Task requirements | Check each line of the data for "align" and select those that have it.

Listed records |
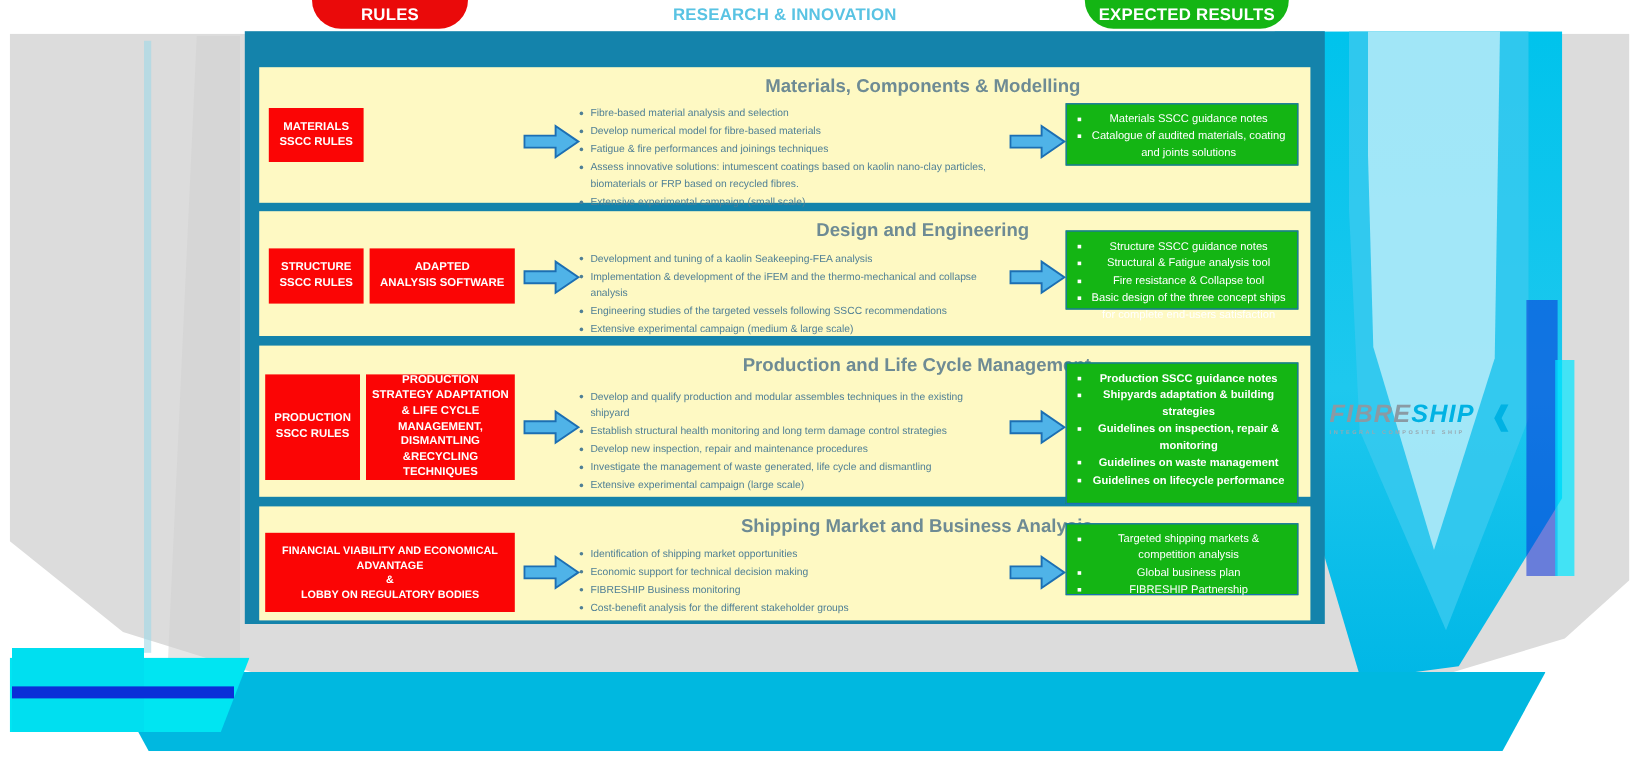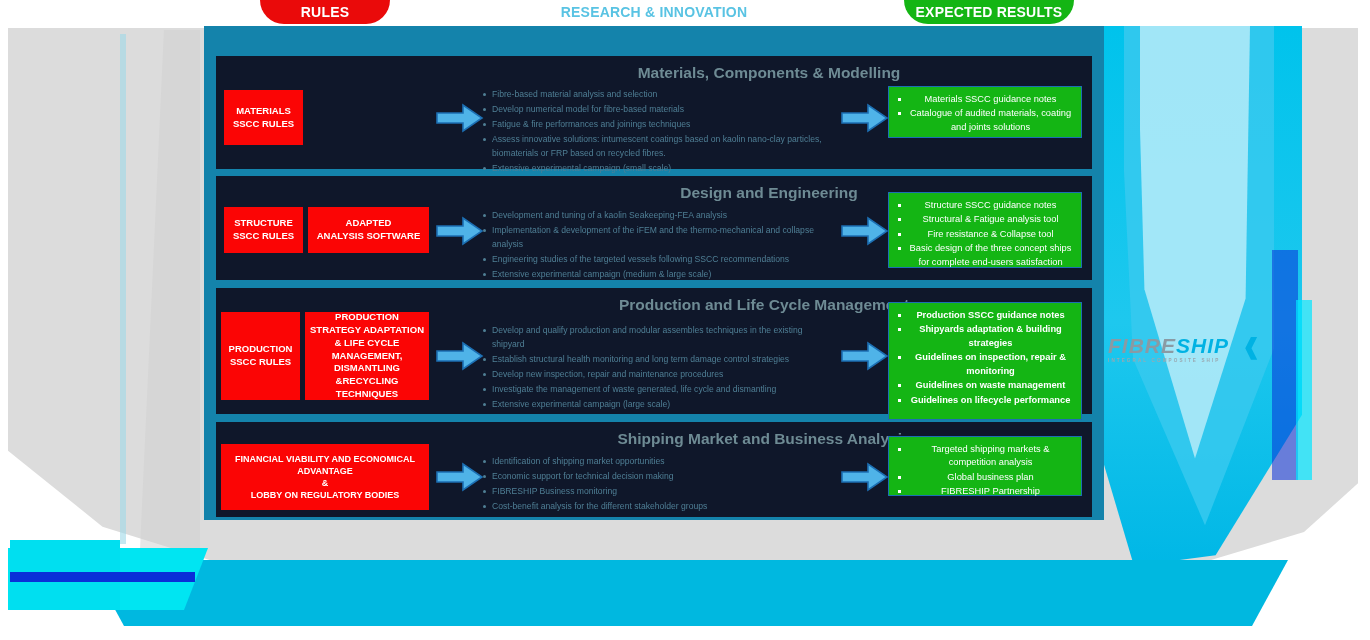--- a/index.html
+++ b/index.html
@@ -70,21 +70,21 @@
     position:absolute;top:-26px;height:50px;border-radius:24px;
     display:flex;align-items:flex-end;justify-content:center;
     color:#ffffff;font-weight:bold;font-size:14px;letter-spacing:.2px;
     padding-bottom:4px;box-sizing:border-box;white-space:nowrap;overflow:hidden;
   }
   .chip.red{left:56px;width:130px;background:#ea0a0a;}
   .chip.blue{left:330px;width:240px;background:#ffffff;color:#59c3e3;}
   .chip.green{left:700px;width:170px;background:#14b514;}
 
   
-  .row{position:absolute;left:216px;width:876px;background:#0f172a;}
+  .row{position:absolute;left:216px;width:876px;background:#fef9c3;}
   #row1{top:56px;height:113px;}
   #row2{top:176px;height:104px;}
   #row3{top:288px;height:126px;}
   #row4{top:422px;height:95px;}
 
   .row-title{
     position:absolute;left:240px;right:10px;top:8px;text-align:center;
     font-size:15.5px;font-weight:bold;color:#6e8b94;
   }
   #row3 .row-title{left:230px;}
@@ -165,21 +165,21 @@
       <span>RESEARCH &amp; INNOVATION</span>
     </div>
     <div class="chip green">
       <span>EXPECTED RESULTS</span>
     </div>
   </div>
 
   <div class="row" id="row1">
     <div class="row-title">Materials, Components  &amp; Modelling</div>
 
-    <div class="red-box" style="left:8px;top:34px;width:79px;height:55px;">
+    <div class="red-box" style="left:8px;top:34px;width:79px;height:45px;">
       <span>MATERIALS<br>SSCC RULES</span>
     </div>
 
     <div class="arrow" style="left:220px;top:47px;">
       <svg width="48" height="30" viewBox="0 0 48 30">
           <polygon points="1,10 27,10 27,2 46,15 27,28 27,20 1,20" fill="#4FB3E8" stroke="#1C6FB3" stroke-width="1.6"></polygon>
         </svg>
     </div>
 
     <ul class="bullets" style="left:266px;top:32px;width:350px;">
@@ -226,21 +226,21 @@
         <li>Engineering studies of the targeted vessels following SSCC recommendations</li>
         <li>Extensive experimental campaign (medium &amp; large scale)</li>
       </ul>
 
     <div class="arrow" style="left:625px;top:40px;">
       <svg width="48" height="30" viewBox="0 0 48 30">
           <polygon points="1,10 27,10 27,2 46,15 27,28 27,20 1,20" fill="#4FB3E8" stroke="#1C6FB3" stroke-width="1.6"></polygon>
         </svg>
     </div>
 
-    <div class="green-box" style="left:672px;top:16px;width:194px;height:76px;">
+    <div class="green-box" style="left:672px;top:16px;width:194px;height:66px;">
       <ul>
           <li>Structure SSCC guidance notes</li>
           <li>Structural &amp;  Fatigue analysis tool</li>
           <li>Fire resistance &amp; Collapse tool</li>
           <li>Basic design of the three concept ships for complete end-users satisfaction</li>
         </ul>
     </div>
   </div>
 
   <div class="row" id="row3">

Response area |
     display:flex;align-items:flex-end;justify-content:center;
     position:absolute;left:240px;right:10px;top:8px;text-align:center;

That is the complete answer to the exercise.